Understand that I'd about gotten to know everything about Leonard Self—he kind of repeated his stories—outside of the subject of his adult diapers. Mr. Self looked forward
as I pushed him uphill on the asphalt walkway between the fifth- and sixth-grade wing and the cinder track. “Let's you and me go beyond the line this afternoon,” he said. He reached into his pajamas and produced an old-timey tweed riding cap. “Let's see what's on the other side of those trees.”

We went slowly. I said, “I don't know.”

“You afraid that when we don't get back in time Wylie Alexander will call the sheriff's department and they'll get you for kidnapping a tycoon?”

“Yessir. That's exactly what I'm afraid of.” My father had taught me never to trust anyone who'd had more than one person working for him, ever.

Mr. Self reached back in his pajamas and pulled out a fifty-dollar bill. “I can't imagine bail being more than this. Here. Take this money. Show me where other people live. I won't even tell on you about how you're sticking Mexican jumping beans beneath old Blindman Martin's bed, driving him crazy. I won't do that.”

I said, “What? I don't stick anything beneath his bed.”
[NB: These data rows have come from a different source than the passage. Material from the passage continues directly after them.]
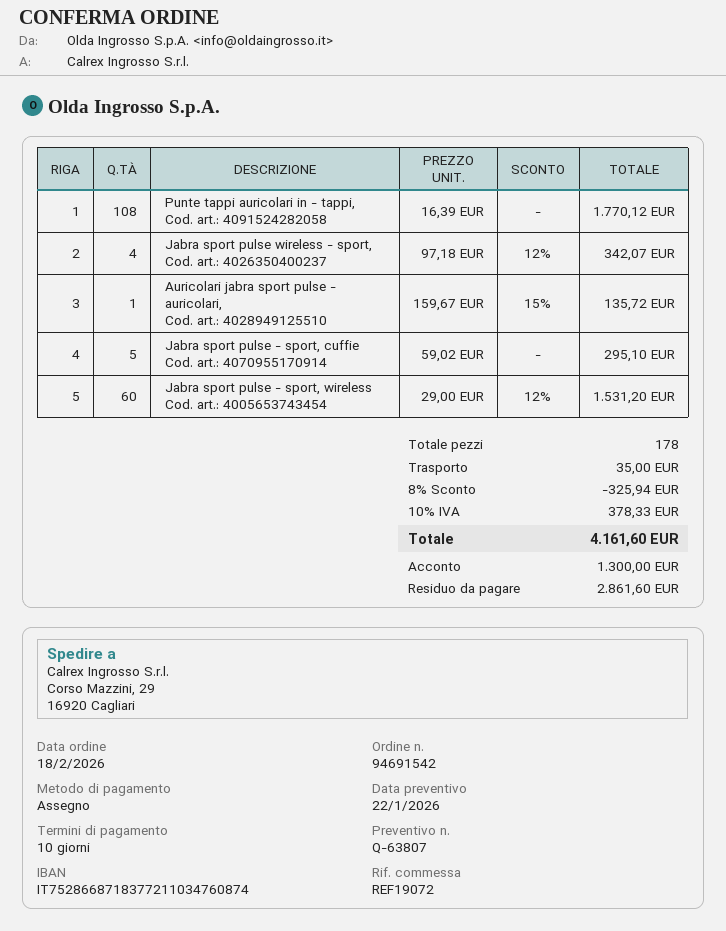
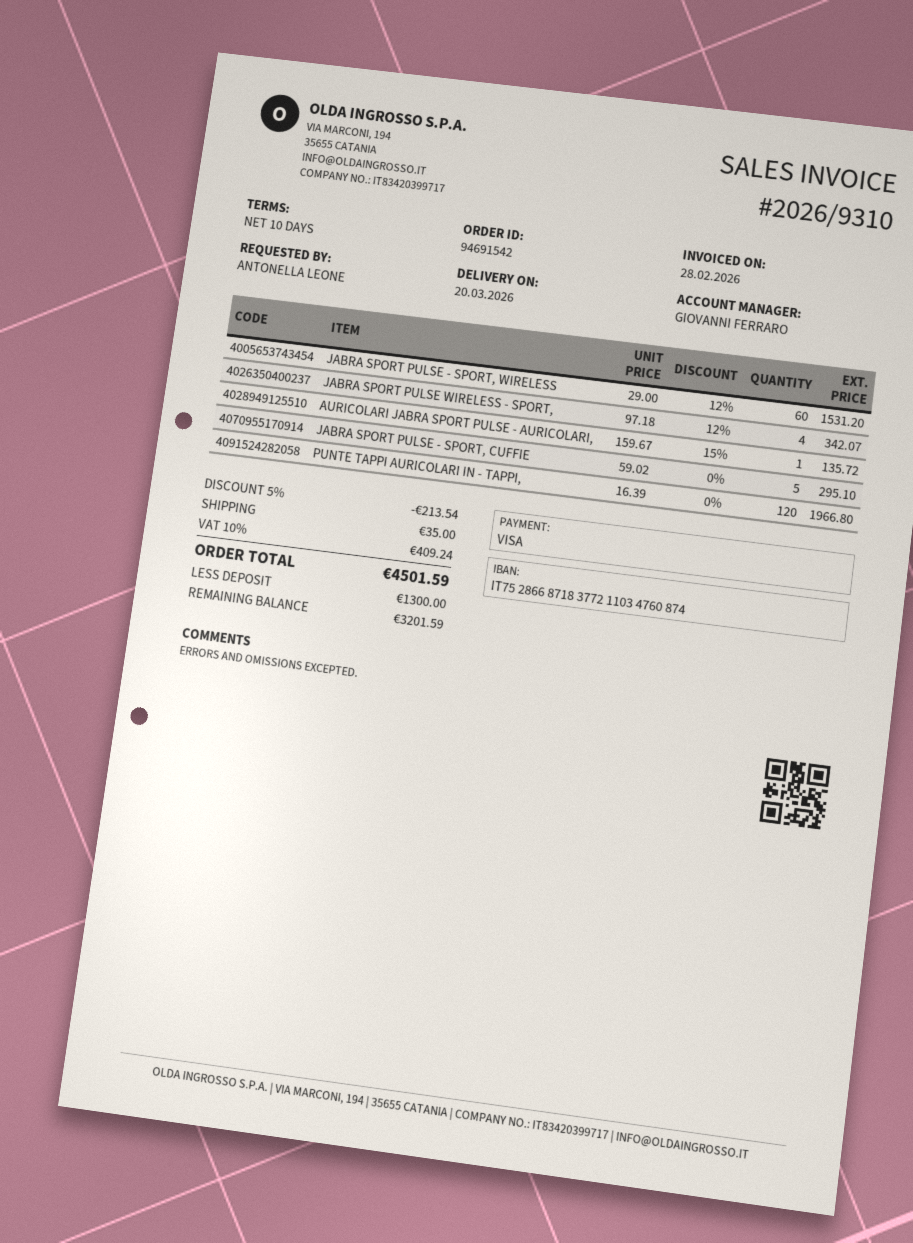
payment method: cheque -> Visa
Punte tappi auricolari in - tappi,: 108 x 16.39 = 1770.12 -> 120 x 16.39 = 1966.80
discount: 8% = 325.94 -> 5% = 213.54
tax: 10% = 378.33 -> 10% = 409.24
total: 4161.60 -> 4501.59
balance: 2861.60 -> 3201.59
Mr. Self laughed. His thin white hair stood up like a poor, deranged Mohawk. “I can do or say anything I want around here. Like always. Who do you think owns this place?”
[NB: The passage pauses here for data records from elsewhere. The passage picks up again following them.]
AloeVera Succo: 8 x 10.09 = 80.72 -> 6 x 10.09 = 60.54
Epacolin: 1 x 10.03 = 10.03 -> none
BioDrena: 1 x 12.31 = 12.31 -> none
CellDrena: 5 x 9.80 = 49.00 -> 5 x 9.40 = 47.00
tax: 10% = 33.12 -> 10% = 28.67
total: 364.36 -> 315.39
I could not call my father for advice. There were no pay phones on the edge of Forty-Five Longterm Care, and this was a thousand years before cell phones. I'd never seen a fifty-dollar bill, although I'd heard that they existed in exotic
faraway places like Atlanta, Charleston, and Nashville. My father and Compton's daddy didn't know I was standing on the other side of a door once, when Mr. Lane said he drove up to Charlotte to a titty bar and gave a strange woman a fifty-dollar bill to do something I couldn't quite envision. This little act of eavesdropping occurred not long after my own mother had skipped town, and Mr. Lane evidently tried to talk my father into going on the next excursion. For a half-year after this incident I would check my father's pockets at night, hoping to find a pack of matches with a naked woman pictured on front. But for the longest time I found nothing worthwhile and quit searching altogether after my dad—who somehow became aware of my nosiness—stuck safety razors in each pocket, then waited for me to come wake him up as my sliced index finger bled between the yellow, curled kitchen linoleum where he'd left his dirty clothes and the brown, curled linoleum where he slept, always, on Mom's old side of the bed. He didn't take me to the hospital—which looked similar to Forty-Five Longterm Care. My father took me into the bathroom, poured plain isopropyl in a metal bucket, forced my hand in, and said, “It looks like Kool-Aid, don't it?” as my blood mixed in. “I'm going to put a butterfly stitch on this. And then maybe every time you see a monarch flit by you'll remember not to rifle through my clothes looking for money. Don't be like your momma, boy.”